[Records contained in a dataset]
════════════════════

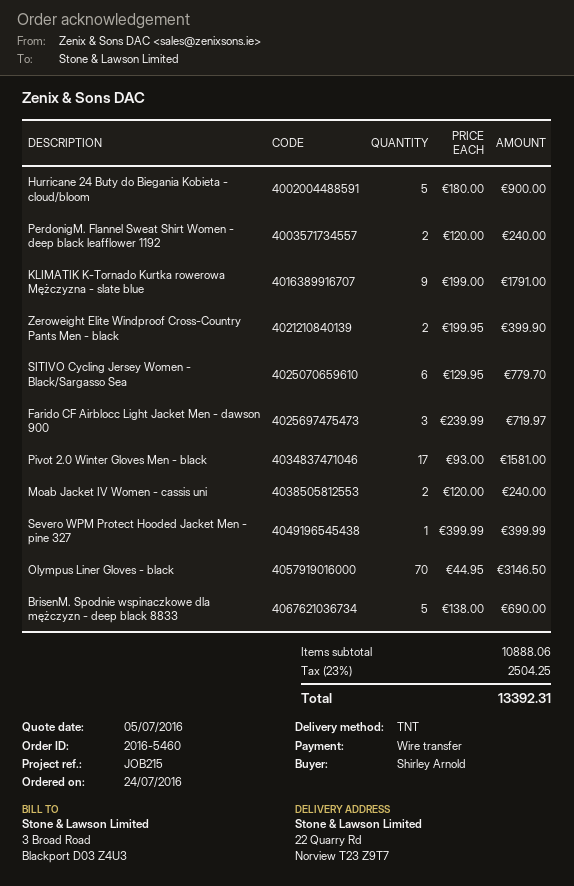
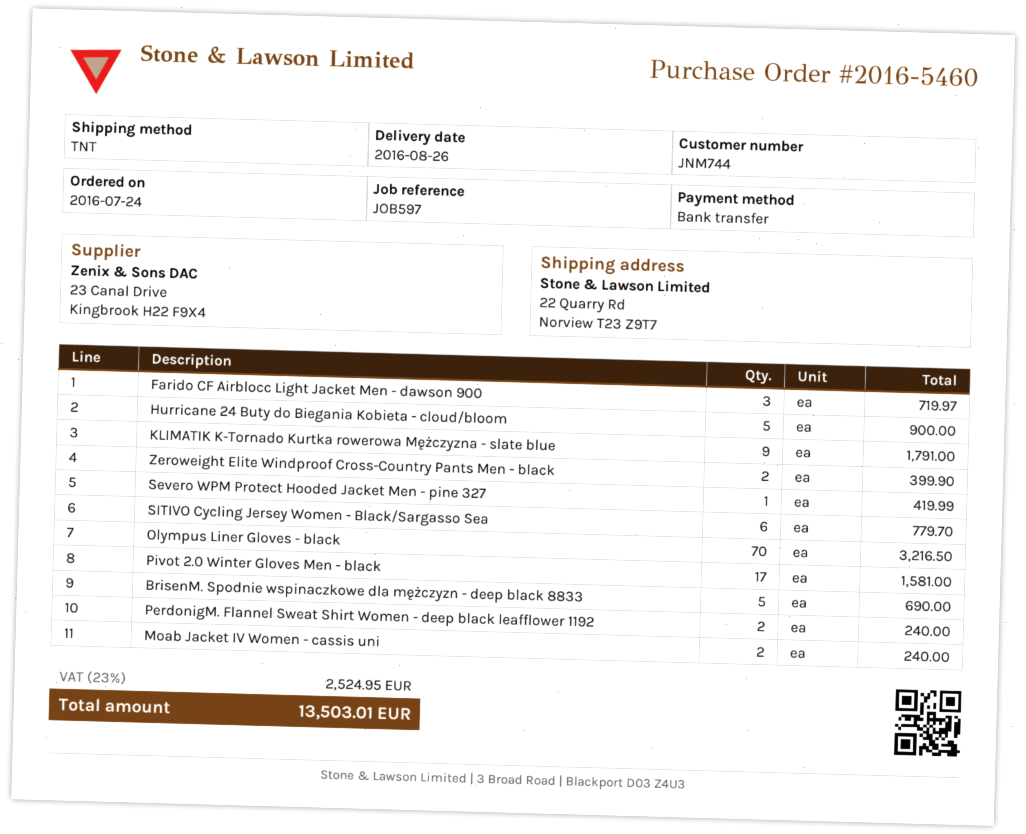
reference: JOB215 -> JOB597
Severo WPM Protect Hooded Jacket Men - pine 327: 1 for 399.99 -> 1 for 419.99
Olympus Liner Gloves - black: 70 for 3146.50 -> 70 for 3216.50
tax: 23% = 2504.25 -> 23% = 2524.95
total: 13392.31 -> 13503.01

════════════════════

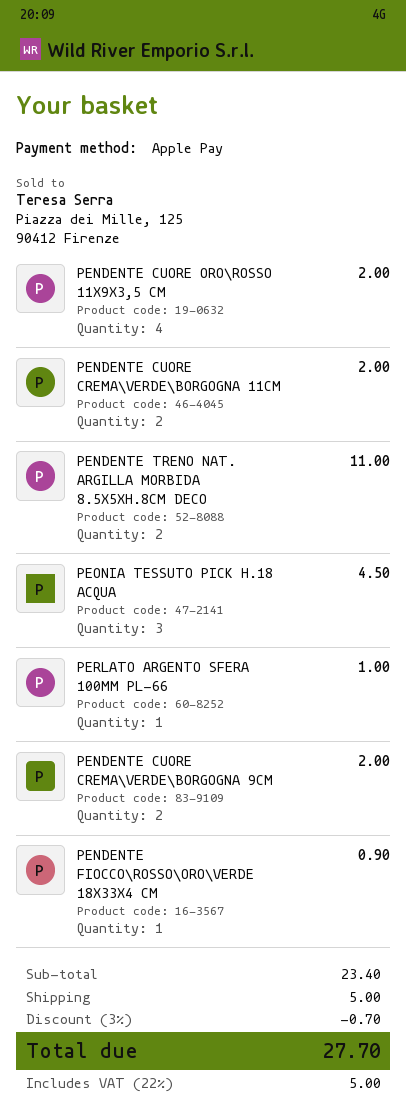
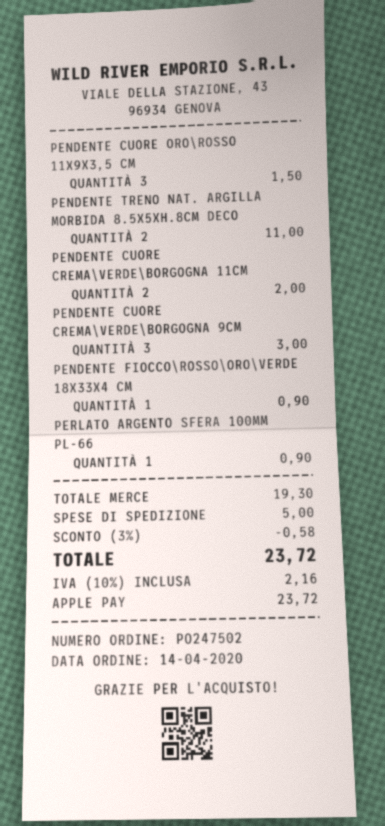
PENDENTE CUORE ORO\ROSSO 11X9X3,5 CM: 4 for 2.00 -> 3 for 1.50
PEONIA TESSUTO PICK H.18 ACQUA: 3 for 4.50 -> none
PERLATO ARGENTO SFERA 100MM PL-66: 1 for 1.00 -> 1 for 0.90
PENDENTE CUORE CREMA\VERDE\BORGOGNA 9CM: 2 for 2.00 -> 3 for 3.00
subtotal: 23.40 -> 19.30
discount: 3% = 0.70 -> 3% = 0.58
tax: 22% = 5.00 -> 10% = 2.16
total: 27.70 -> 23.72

════════════════════

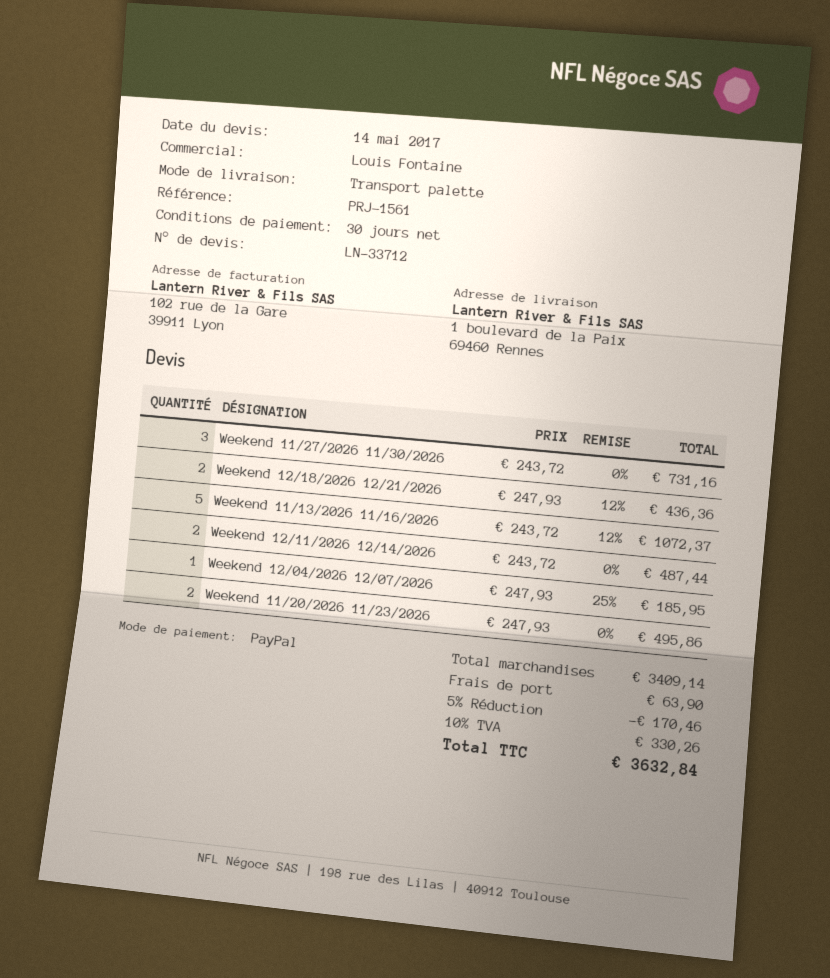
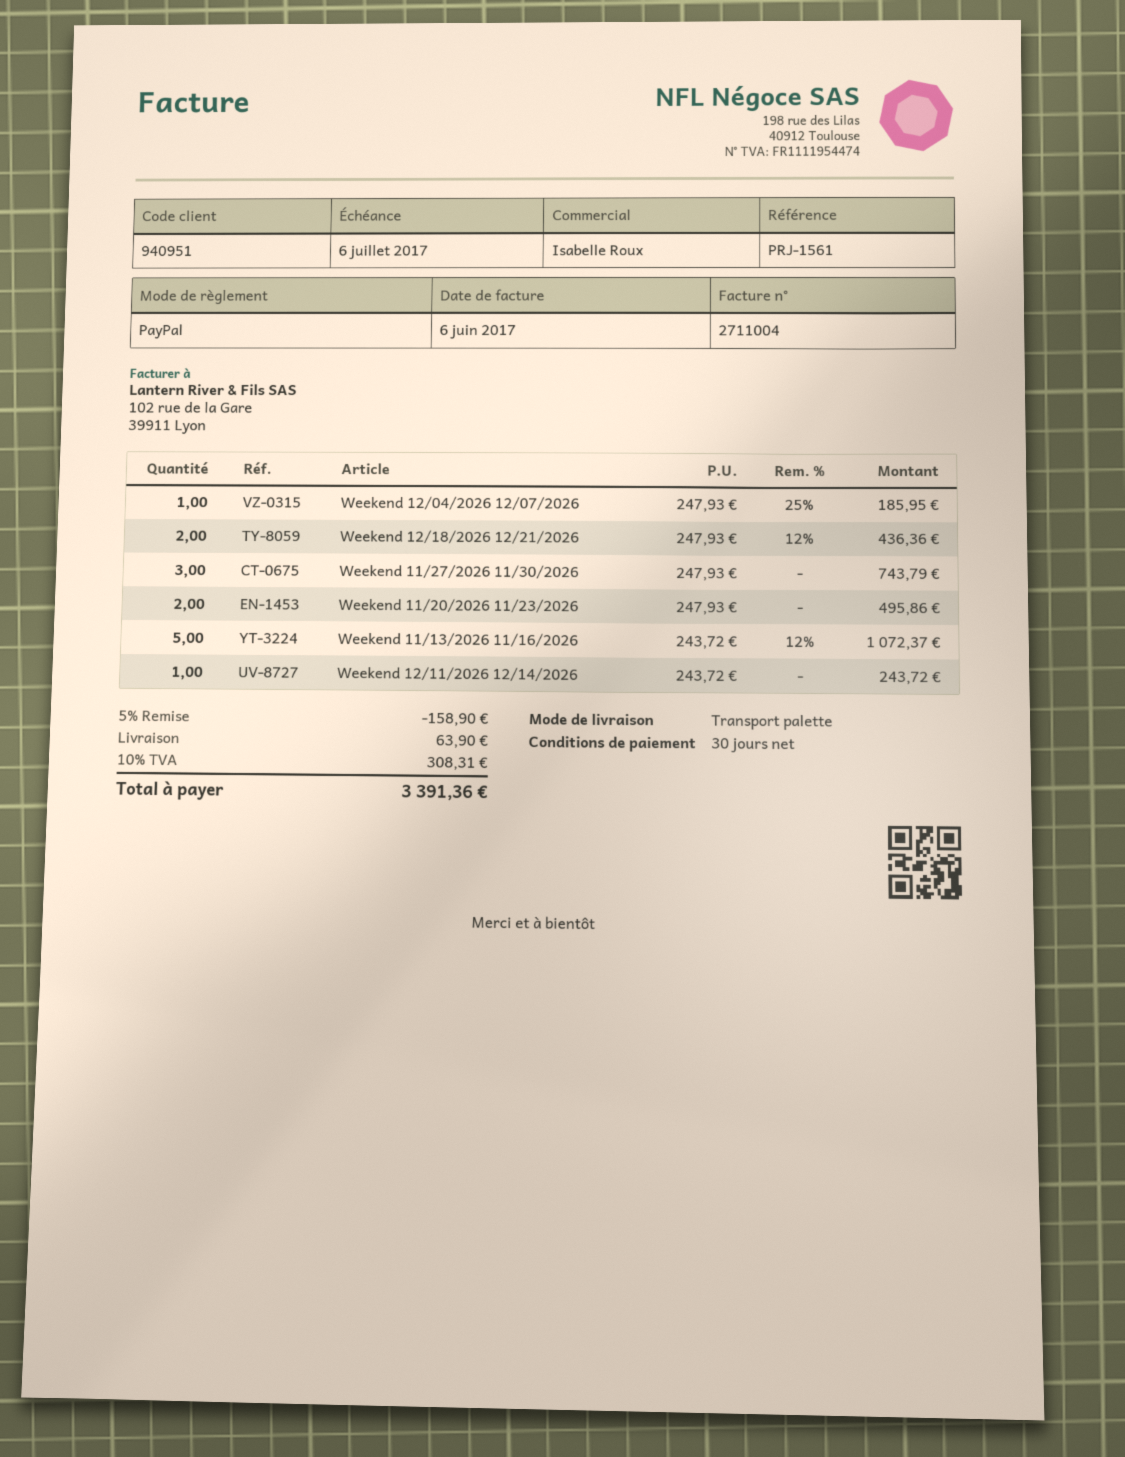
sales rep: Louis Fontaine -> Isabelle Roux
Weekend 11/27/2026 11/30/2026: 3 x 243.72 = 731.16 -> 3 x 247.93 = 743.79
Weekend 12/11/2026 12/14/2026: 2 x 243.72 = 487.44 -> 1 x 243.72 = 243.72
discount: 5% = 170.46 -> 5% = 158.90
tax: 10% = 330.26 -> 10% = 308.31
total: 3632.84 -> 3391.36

════════════════════

▸ What the exercise asks: Please return only the lines above, starting at the line that has "reference: JOB215 -> JOB597" and ending at the line that has "total: 13392.31 -> 13503.01", keeping both and leaving each one unchanged.

▸ Exercise result:
reference: JOB215 -> JOB597
Severo WPM Protect Hooded Jacket Men - pine 327: 1 for 399.99 -> 1 for 419.99
Olympus Liner Gloves - black: 70 for 3146.50 -> 70 for 3216.50
tax: 23% = 2504.25 -> 23% = 2524.95
total: 13392.31 -> 13503.01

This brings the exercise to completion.